As 2018 approaches, the UK’s economic future seems as uncertain as ever. I think we can conclude with conviction that our country is anything but ‘strong and stable’ and the mantra that Brexit means Brexit has been shown up for what it is: a cover up for complete uncertainty over any future plans whatsoever. However, tempting though it is to make this end of year post a tirade about our political masters, I will refrain, and focus instead on matters that are, possibly, less political. Industry.

November saw the launch of the Industrial Strategy White Paper, preceded by the somewhat punchier Industrial Strategy Commission Final Report. I wrote about educational aspirations in the White Paper before. Here I want to focus on underpinning aspects of UK’s industrial manufacturing base in the context of our long decline on this front. This decline is well-described in demoralising detail in a recent book by Tom Brown, an industrialist who has worked in and run many engineering companies over the past 50 years. Tragedy and Challenge: An inside view of UK engineer’s decline and the challenge of the Brexit economy records his despairing thoughts about what has gone wrong with the engineering sector. I don’t usually buy books on the recommendation of the Evening Standard – indeed I cannot remember ever reading any book review previously in that paper, but then I only pick it up occasionally as I rush through Kings Cross of an evening after some long day in London. However, having read this review my interest was sufficiently piqued to buy the book, and the Christmas break has provided me enough time to finish reading it.

It makes gloomy reading, particularly in the light of the aspirations of the Industrial Strategy White Paper. Brown – most recently CEO for Cambridge solar energy spin-outs (from Cavendish Professor Richard Friend’s lab) of Eight19 and Azuri Technologies – delineates exactly why the greed and short-termism of the city financiers has driven many once-proud UK engineering companies into the ground. If you want to understand better the way fund-managers operate; or why (corporate) tax incentives introduced by successive UK governments since the Big Bang of the Thatcher years, massively damage our manufacturing base you cannot do better than this book by way of a simple introduction. It is eye-opening and jaw-droppingly worrying if you haven’t had to consider these matters before.

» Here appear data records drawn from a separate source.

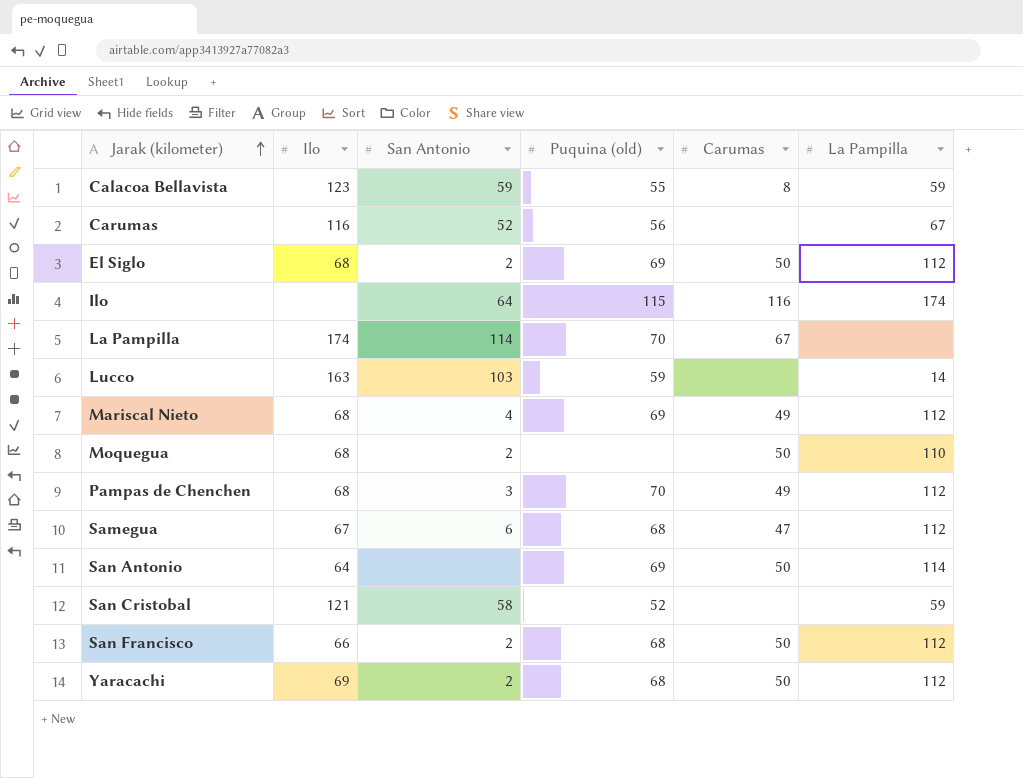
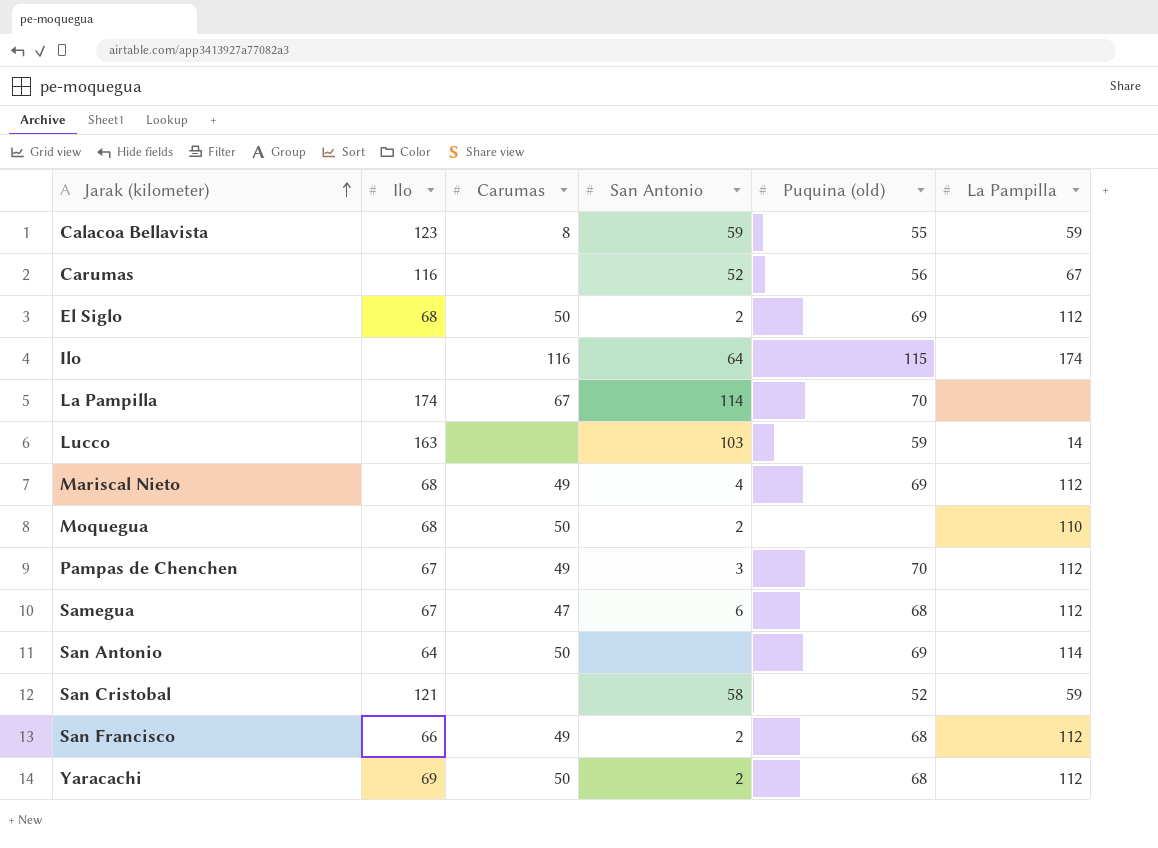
column Carumas | position: 5 -> 3
Pampas de Chenchen | Ilo: 68 -> 67
San Francisco | Carumas: 50 -> 49

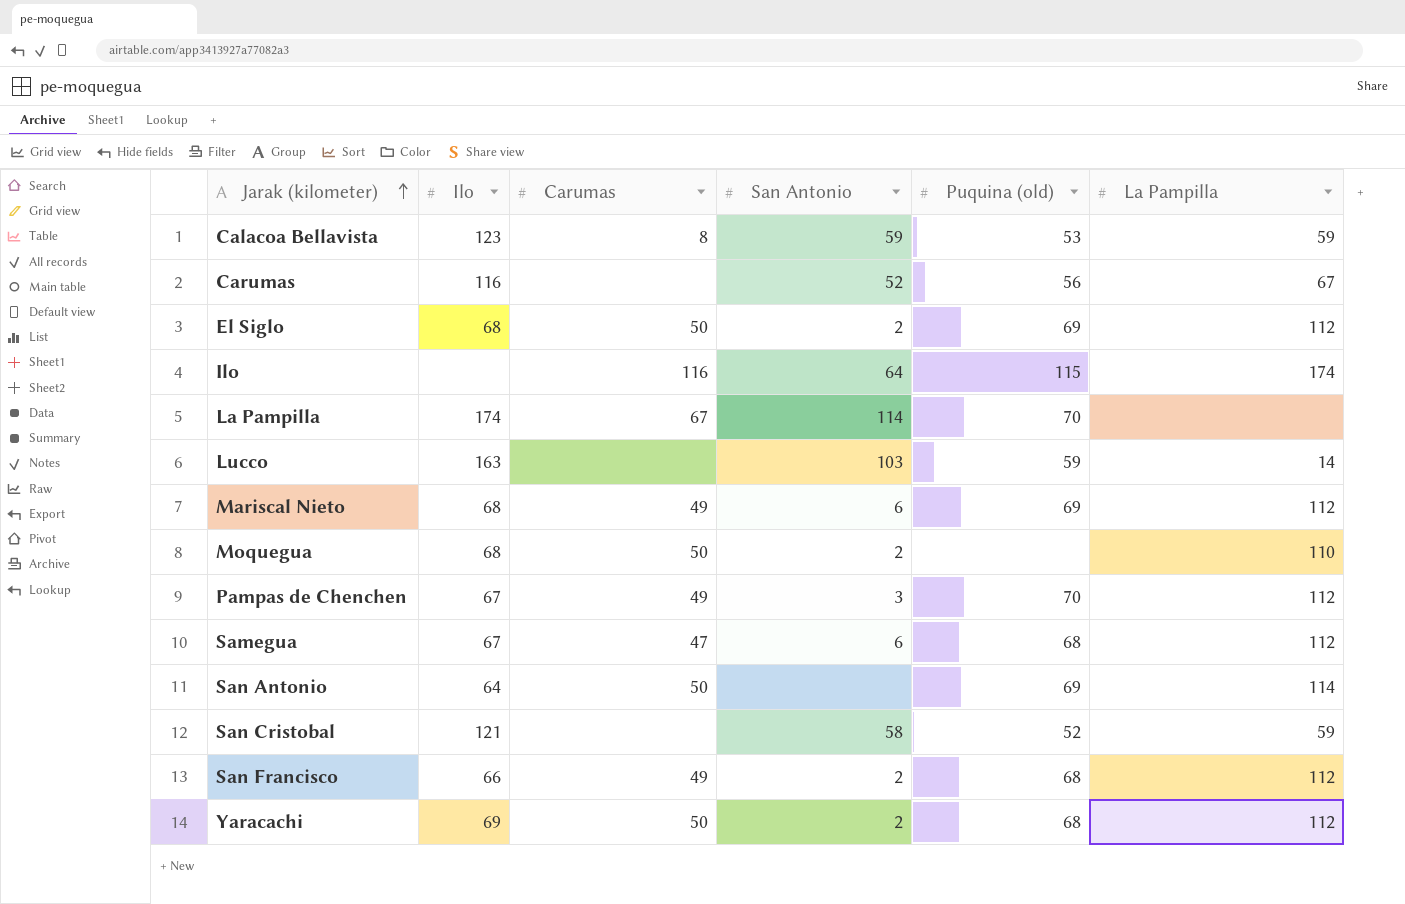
Calacoa Bellavista | Puquina (old): 55 -> 53
Mariscal Nieto | San Antonio: 4 -> 6

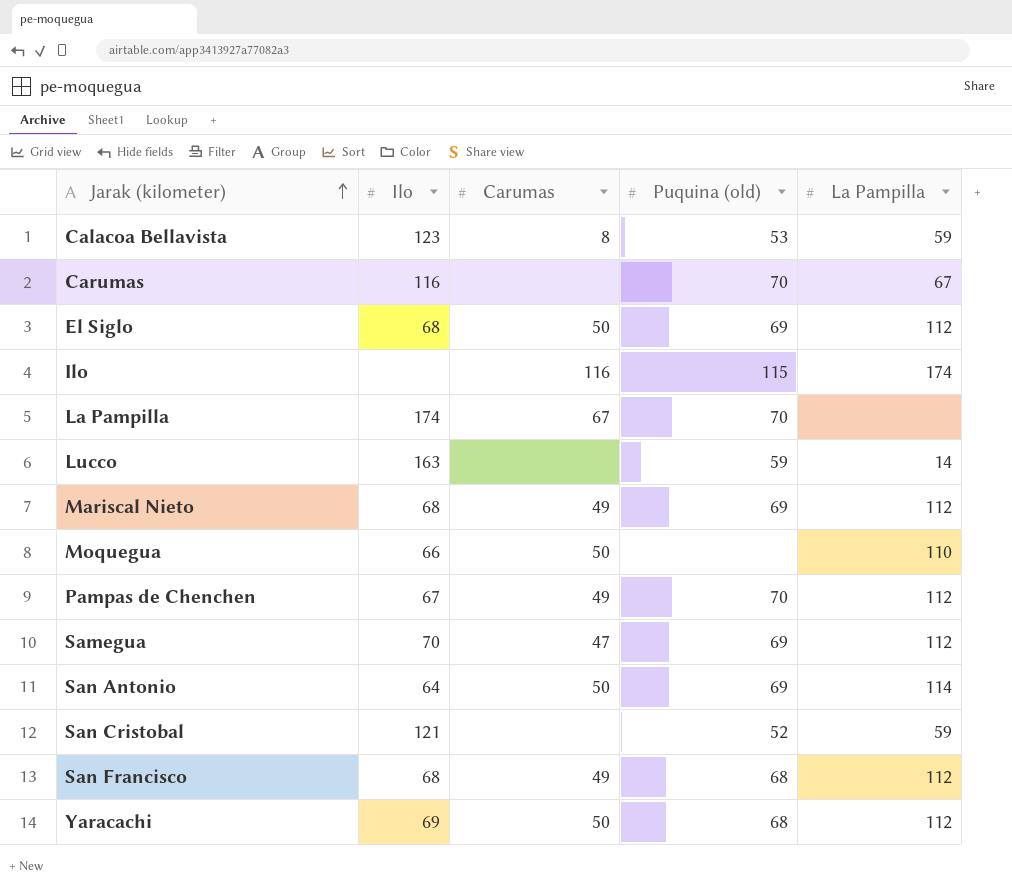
column San Antonio | position: 4 -> none
Carumas | Puquina (old): 56 -> 70
Moquegua | Ilo: 68 -> 66
Samegua | Ilo: 67 -> 70
Samegua | Puquina (old): 68 -> 69
San Francisco | Ilo: 66 -> 68

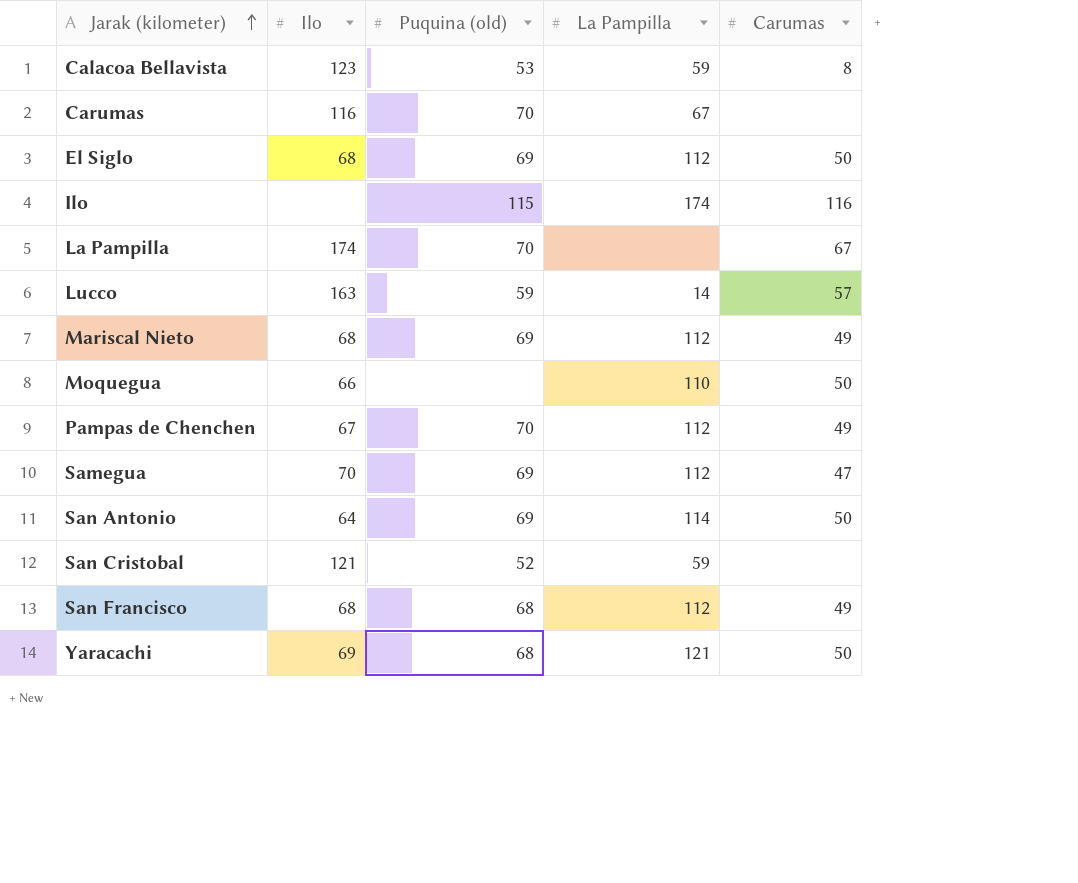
column Carumas | position: 3 -> 5
Lucco | Carumas: none -> 57
Yaracachi | La Pampilla: 112 -> 121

I first became aware of the damage financial instruments could do to blue chip companies back in the 1990’s. ICI, a company I worked with and was funded by over a number of years to study various aspects of polymers, had to fight off a hostile bid from the well-known asset stripping company Hanson. ICI survived that, but in order to be able to defend itself from future attempts by similar companies it sold off parts of its business. Further, it divested itself (‘demerged’) of its more biological businesses: notably pharmaceuticals, agrochemicals and seeds, forming a new company Zeneca. This new company thrived, in turn merging to form the highly successful company AstraZeneca, now in the process of moving its main research labs to Cambridge. But in doing all this, ICI became a ‘rump’ of a company. It still possessed some commodity plastic businesses based in Middlesbrough and its paint businesses (Dulux and Crown paints mainly based in Slough), plus a few other smaller businesses. In attempting to move away simply from bulk chemicals it bought National Starch from Unilever at an inflated and completely unaffordable price. All these moves, which had more to do with share-holder value than materials development or any sort of ‘industrial strategy’, ultimately led to its complete demise. ICI as a company no longer exists, its last (paint) businesses subsumed within AkzoNobel. For 30 odd years I had worked with different parts of the company and it was tragic to watch measures that were all done to satisfy the financial markets and not to produce genuine manufacturing ‘value’, innovation – let alone disruptive technologies or any of the other encouraging words you can find in the White Paper – kill the company off, business by business.

Being no economist I always attributed this decease to ‘short-termism’ without really exactly knowing what this meant in strict accounting terms. The Tom Brown book is excellent in explaining exactly why companies felt they needed to behave this way in order to keep share-holders, including big fund-managers, happy. Also he spells out exactly why things are so different in German manufacturing, a sector he also had worked in. In Germany, where many companies remain family-owned, owners see themselves as in it for the long term. In turn this means they are more willing to invest in the necessary capital equipment to keep businesses cutting edge plus in training for their workers. It is hard not to see these measures as feeding into their much higher overall productivity than the UK manages.

It wasn’t at all clear to me after reading the White Paper, and after reading the book it is even less clear to me, that anything the Government is proposing will really alter the fundamental control the financiers have over our present and future manufacturing industries. Investment in sectors is excellent as a concept, but…unless there are changes to the financial incentives that drive mergers and acquisitions or the bonuses fund managers receive for doing not very much then nothing substantive is likely to change in most manufacturing industries. Brown has nothing good to say about fund managers and their (lack of) skills. Take the sentence

‘institutional fund managers [do] not understand the companies in which they invest and frequently put them under pressure to behave against the companies’ long term interests…’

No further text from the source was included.